Kael's eyes narrowed.
"Why not?"
"Because I'm part of the control layer now."
That made something in Kael's chest tighten.
Not sympathy.
Recognition.
"I see," he said quietly.
Arven continued.
"I held the system together as long as I could. But it's slipping. The upper layers are compromised. The feeder roles are unstable. And the mouth…"
A pause.
"…is getting hungry again."
Kael exhaled slowly.
Then stood.
He looked at the others.
At Marek.
At Serah.
At Liora.
At Elara.
At Tomas.
They were all watching him.
Waiting.
Because, whether they liked it or not, this had just become his decision.

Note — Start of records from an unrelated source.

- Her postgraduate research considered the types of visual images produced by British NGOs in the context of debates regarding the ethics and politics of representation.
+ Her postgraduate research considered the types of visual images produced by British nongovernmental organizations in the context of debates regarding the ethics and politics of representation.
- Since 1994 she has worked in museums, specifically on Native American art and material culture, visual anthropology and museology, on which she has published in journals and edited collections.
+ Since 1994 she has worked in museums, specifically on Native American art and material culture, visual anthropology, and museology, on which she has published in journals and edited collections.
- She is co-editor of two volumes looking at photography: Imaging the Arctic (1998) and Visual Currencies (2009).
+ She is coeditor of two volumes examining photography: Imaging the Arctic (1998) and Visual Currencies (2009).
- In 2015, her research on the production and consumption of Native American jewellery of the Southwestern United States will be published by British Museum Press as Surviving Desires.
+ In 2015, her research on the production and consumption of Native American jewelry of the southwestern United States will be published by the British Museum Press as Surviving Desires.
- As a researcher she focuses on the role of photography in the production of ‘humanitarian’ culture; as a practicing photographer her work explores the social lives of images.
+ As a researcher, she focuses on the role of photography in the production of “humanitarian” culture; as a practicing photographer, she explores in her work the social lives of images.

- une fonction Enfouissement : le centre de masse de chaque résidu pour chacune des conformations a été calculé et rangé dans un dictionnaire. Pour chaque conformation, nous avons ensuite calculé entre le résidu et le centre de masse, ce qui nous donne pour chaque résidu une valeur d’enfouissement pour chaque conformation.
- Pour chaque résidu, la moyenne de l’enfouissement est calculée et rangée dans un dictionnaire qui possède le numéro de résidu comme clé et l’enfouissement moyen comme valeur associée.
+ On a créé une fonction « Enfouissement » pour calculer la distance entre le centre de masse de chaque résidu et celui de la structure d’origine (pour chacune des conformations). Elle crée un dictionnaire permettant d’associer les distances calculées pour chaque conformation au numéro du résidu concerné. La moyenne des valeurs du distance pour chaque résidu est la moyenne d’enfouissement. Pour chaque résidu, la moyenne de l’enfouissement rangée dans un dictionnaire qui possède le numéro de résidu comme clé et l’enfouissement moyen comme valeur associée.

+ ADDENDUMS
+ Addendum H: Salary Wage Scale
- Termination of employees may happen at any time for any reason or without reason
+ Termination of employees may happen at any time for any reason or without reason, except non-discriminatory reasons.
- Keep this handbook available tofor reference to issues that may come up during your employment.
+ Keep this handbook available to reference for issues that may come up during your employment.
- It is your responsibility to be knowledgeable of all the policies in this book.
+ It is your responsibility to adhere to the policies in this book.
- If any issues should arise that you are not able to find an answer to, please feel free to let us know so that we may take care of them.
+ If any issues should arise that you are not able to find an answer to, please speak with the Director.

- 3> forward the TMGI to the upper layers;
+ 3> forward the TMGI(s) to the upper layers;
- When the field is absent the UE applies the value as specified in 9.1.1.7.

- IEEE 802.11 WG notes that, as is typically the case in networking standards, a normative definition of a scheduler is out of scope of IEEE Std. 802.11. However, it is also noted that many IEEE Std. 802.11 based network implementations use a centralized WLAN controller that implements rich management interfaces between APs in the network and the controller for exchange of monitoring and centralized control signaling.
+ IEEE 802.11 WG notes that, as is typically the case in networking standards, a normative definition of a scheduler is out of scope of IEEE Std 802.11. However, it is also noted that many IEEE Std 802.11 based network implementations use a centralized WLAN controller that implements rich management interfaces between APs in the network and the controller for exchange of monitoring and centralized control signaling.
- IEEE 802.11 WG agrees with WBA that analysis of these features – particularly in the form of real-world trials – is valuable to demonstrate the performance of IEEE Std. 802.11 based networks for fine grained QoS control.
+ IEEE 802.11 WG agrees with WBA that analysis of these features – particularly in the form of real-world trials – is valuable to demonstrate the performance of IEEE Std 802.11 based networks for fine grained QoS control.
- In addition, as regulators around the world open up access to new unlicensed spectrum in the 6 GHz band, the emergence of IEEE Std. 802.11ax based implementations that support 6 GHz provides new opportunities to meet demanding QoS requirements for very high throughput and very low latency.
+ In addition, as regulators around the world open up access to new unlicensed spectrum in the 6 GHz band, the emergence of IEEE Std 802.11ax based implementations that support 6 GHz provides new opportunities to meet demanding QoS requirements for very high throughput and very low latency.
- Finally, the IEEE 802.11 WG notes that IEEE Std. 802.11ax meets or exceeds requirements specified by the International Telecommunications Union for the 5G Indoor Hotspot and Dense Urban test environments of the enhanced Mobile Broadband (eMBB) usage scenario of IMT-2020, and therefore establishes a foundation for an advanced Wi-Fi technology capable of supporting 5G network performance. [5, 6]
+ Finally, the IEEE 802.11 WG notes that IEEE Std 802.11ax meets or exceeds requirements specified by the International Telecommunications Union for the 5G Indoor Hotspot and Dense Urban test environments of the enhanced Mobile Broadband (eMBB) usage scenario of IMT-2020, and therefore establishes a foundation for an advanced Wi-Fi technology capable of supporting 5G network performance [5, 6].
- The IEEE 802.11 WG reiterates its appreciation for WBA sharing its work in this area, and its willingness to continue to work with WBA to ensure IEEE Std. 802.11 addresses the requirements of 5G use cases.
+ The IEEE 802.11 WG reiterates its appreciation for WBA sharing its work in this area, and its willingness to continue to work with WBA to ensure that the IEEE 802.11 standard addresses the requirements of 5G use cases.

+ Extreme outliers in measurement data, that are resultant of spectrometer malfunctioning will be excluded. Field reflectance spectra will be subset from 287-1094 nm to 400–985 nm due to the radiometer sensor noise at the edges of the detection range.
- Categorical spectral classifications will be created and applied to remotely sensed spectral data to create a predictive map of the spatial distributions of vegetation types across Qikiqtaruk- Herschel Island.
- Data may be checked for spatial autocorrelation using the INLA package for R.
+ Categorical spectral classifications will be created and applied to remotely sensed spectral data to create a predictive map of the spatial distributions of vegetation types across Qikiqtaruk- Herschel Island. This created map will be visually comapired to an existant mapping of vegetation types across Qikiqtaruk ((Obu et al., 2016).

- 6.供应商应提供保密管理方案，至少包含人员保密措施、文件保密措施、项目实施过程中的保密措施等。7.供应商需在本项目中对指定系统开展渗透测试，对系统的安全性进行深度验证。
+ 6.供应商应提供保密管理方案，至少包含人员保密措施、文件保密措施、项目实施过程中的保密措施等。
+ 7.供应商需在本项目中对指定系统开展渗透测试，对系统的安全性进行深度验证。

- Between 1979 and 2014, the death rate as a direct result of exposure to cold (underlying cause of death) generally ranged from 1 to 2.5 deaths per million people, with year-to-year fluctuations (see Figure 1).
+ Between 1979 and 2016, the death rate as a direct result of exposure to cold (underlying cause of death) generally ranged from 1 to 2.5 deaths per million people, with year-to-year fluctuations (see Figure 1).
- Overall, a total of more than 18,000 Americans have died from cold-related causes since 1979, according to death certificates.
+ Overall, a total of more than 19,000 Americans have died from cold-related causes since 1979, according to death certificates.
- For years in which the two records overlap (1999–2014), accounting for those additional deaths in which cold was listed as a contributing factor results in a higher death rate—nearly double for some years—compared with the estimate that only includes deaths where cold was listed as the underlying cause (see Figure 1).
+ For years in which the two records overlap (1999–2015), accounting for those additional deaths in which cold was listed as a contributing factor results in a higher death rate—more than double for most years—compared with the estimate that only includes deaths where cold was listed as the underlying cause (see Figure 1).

He looked back at the pit.
At the faint white glow.
At the unseen figure below.
Then he said:
"Then we fix it."
Silence.
Then—
A soft, tired sound from below.
Not quite laughter.
Not quite relief.
"Of course you say that," Arven said.
Kael's expression didn't change.
"Yes."
A pause.
Then—
"You don't even know how deep it goes."
Kael's mouth curved slightly.
"I don't need to."
"Why not?"
Kael tilted his head.
"Because depth is a structural problem," he said. "And structural problems can be solved."
There was a long silence after that.
Then—
"You're either exactly what this system needs…"
A pause.
"…or exactly what will break it."
Kael didn't hesitate.
"Both," he said.
That got a real laugh.
Tired.
Sharp.
Almost human.
"Good," Arven said.
Then—
"Then come down."
The room went still.
Joren made a choking sound. "No."
Kael didn't look away from the pit.
"Define 'down.'"
"The lower chamber," Arven said. "Past the pit. Past the first layer."
Kael's eyes narrowed.
"And what's waiting there?"
A pause.
Then—
"The truth of what you've inherited."
Kael exhaled slowly.
Then he turned.
Looked at the others.
Joren shook his head immediately. "No. Absolutely not. We just got you back from the evil chair."
Elara's jaw tightened. "If you go down there, you might not come back."
Serah said nothing, but her expression said enough.
Liora looked like she was trying to calculate probabilities and failing.
Marek just watched him.
Quiet.
Measuring.
Kael took all of that in.
Then looked back at the pit.
And smiled slightly.
"Well," he said, "I was getting bored of surface-level problems anyway."
Joren stared at him.
"That is not a normal reaction."
Kael stepped closer to the edge.
"No," he said.
"It's an effective one."
And without another word—
He lowered the lamp.
And leaned in.
To see how far down this problem really went.